Moist Esports is an esports organization founded in 2021. The organization currently has teams competing in Guilty Gear Strive, Rocket League, Super Smash Bros. Melee, Super Smash Bros. Ultimate, Brawlhalla, Valorant, and Apex Legends. Their Rocket League division won Rocket League Championship Series 2021–22 Spring Split Major event in July 2022.

History
On August 11, 2021, Internet personality Charles White, Jr., known as Cr1TiKaL, announced the signing of Super Smash Bros. Ultimate player Kolawole "Kola" Aideyan and the formation of Moist Esports. By September, the organization expanded into two more esports, Guilty Gear Strive and Super Smash Bros. Melee.

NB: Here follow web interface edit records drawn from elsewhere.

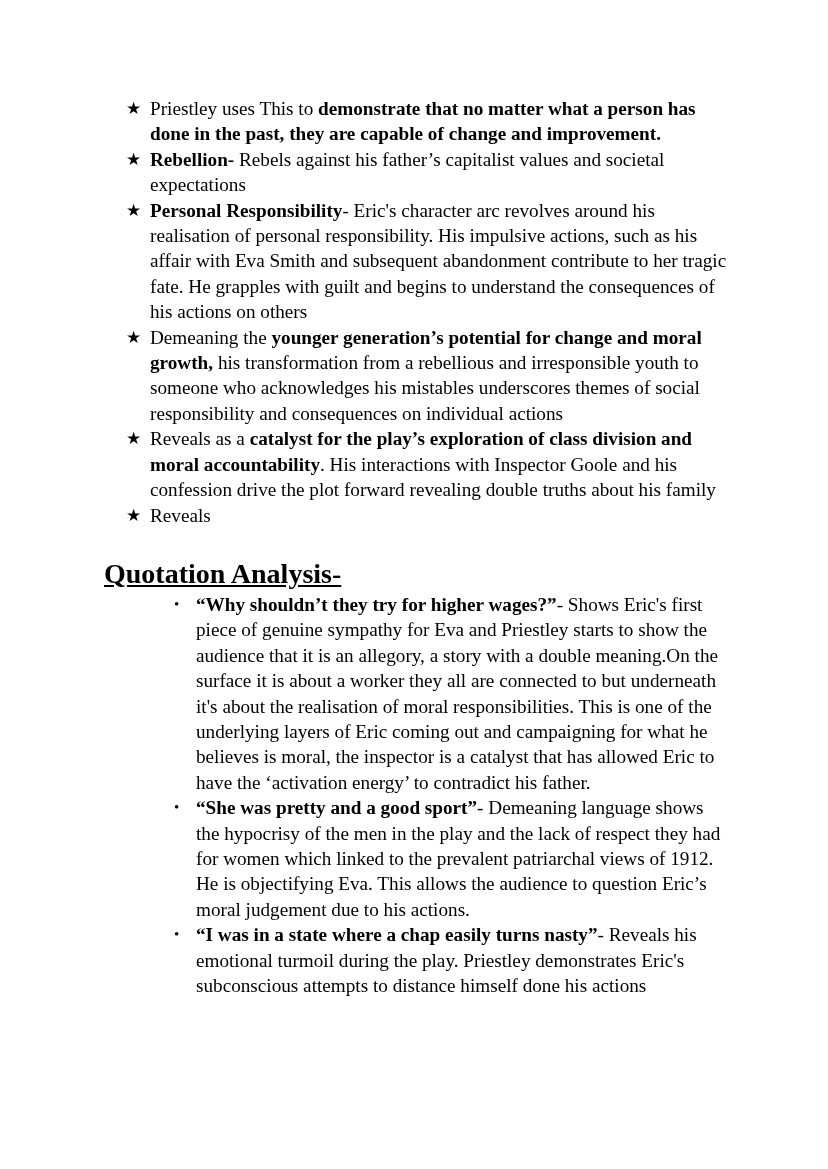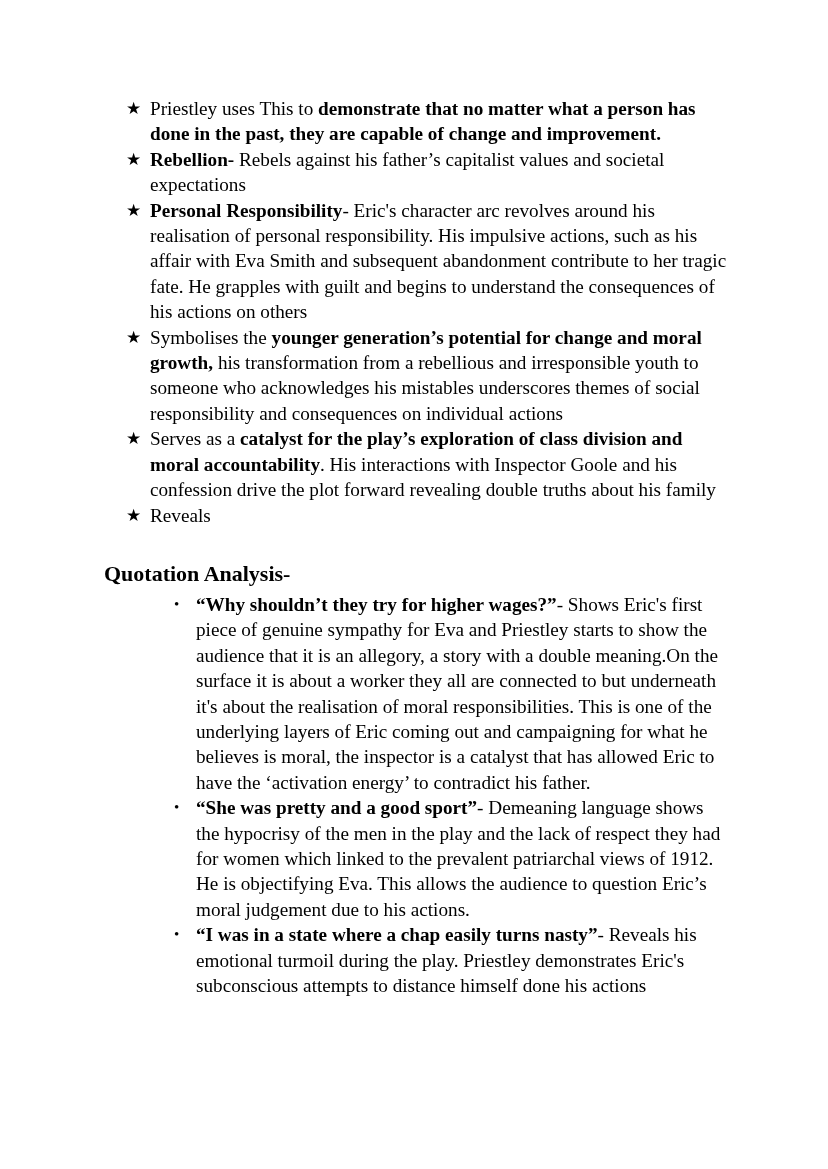--- a/index.html
+++ b/index.html
@@ -42,23 +42,24 @@
   .star-item .star-glyph {
     position: absolute;
     left: 22px;
     top: 0;
     font-size: 17px;
     line-height: 25.4px;
   }
 
   
   .section-heading {
-    font-size: 22px;
+    font-size: 28px;
     line-height: 28px;
     font-weight: bold;
+    text-decoration: underline;
     text-underline-offset: 2px;
     margin: 32px 0 4px 0;
     padding: 0;
     display: inline-block;
   }
 
   
   .dot-list {
     list-style: none;
     margin: 0;
@@ -84,22 +85,22 @@
 </style>
 </head>
 <body>
 
 <div class="page">
 
   <ul class="star-list" id="star-list">
       <li class="star-item"><span class="star-glyph">★</span><span><span>Priestley uses This to </span><span class="b">demonstrate that no matter what a person has done in the past, they are capable of change and improvement.</span></span></li>
       <li class="star-item"><span class="star-glyph">★</span><span><span class="b">Rebellion-</span><span> Rebels against his father’s capitalist values and societal expectations</span></span></li>
       <li class="star-item"><span class="star-glyph">★</span><span><span class="b">Personal Responsibility</span><span>- Eric's character arc revolves around his realisation of personal responsibility. His impulsive actions, such as his affair with Eva Smith and subsequent abandonment contribute to her tragic fate. He grapples with guilt and begins to understand the consequences of his actions on others</span></span></li>
-      <li class="star-item"><span class="star-glyph">★</span><span><span>Symbolises the </span><span class="b">younger generation’s potential for change and moral growth,</span><span> his transformation from a rebellious and irresponsible youth to someone who acknowledges his mistables underscores themes of social responsibility and consequences on individual actions</span></span></li>
-      <li class="star-item"><span class="star-glyph">★</span><span><span>Serves as a </span><span class="b">catalyst for the play’s exploration of class division and moral accountability</span><span>. His interactions with Inspector Goole and his confession drive the plot forward revealing double truths about his family</span></span></li>
+      <li class="star-item"><span class="star-glyph">★</span><span><span>Demeaning the </span><span class="b">younger generation’s potential for change and moral growth,</span><span> his transformation from a rebellious and irresponsible youth to someone who acknowledges his mistables underscores themes of social responsibility and consequences on individual actions</span></span></li>
+      <li class="star-item"><span class="star-glyph">★</span><span><span>Reveals as a </span><span class="b">catalyst for the play’s exploration of class division and moral accountability</span><span>. His interactions with Inspector Goole and his confession drive the plot forward revealing double truths about his family</span></span></li>
       <li class="star-item"><span class="star-glyph">★</span><span><span>Reveals</span></span></li>
     </ul>
 
   <div>
     <h2 class="section-heading">Quotation Analysis-</h2>
 
     <ul class="dot-list" id="dot-list">
         <li class="dot-item"><span class="dot-glyph">•</span><span class="b">“Why shouldn’t they try for higher wages?”</span><span>- Shows Eric's first piece of genuine sympathy for Eva and Priestley starts to show the audience that it is an allegory, a story with a double meaning.On the surface it is about a worker they all are connected to but underneath it's about the realisation of moral responsibilities. This is one of the underlying layers of Eric coming out and campaigning for what he believes is moral, the inspector is a catalyst that has allowed Eric to have the ‘activation energy’ to contradict his father.</span></li>
         <li class="dot-item"><span class="dot-glyph">•</span><span class="b">“She was pretty and a good sport”</span><span>- Demeaning language shows the hypocrisy of the men in the play and the lack of respect they had for women which linked to the prevalent patriarchal views of 1912. He is objectifying Eva. This allows the audience to question Eric’s moral judgement due to his actions.</span></li>
         <li class="dot-item"><span class="dot-glyph">•</span><span class="b">“I was in a state where a chap easily turns nasty”</span><span>- Reveals his emotional turmoil during the play. Priestley demonstrates Eric's subconscious attempts to distance himself done his actions</span></li>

On May 5, 2022, Moist Esports created their Rocket League division after signing the former players of Team Queso.

On September 21, 2022, White revealed that he runs Moist Esports at a net loss. In the same video, he rallied 11 million of his subscribers to join Team Moist in the Omega Strikers event. The prize of the event awards the winning team 3% of the net revenue garnered during the first season of the game, and Team Moist took first place with over 2 million wins.

On January 25, 2023, Moist Esports announced that Ludwig Ahgren has joined as a co-owner, along with Nick Allen.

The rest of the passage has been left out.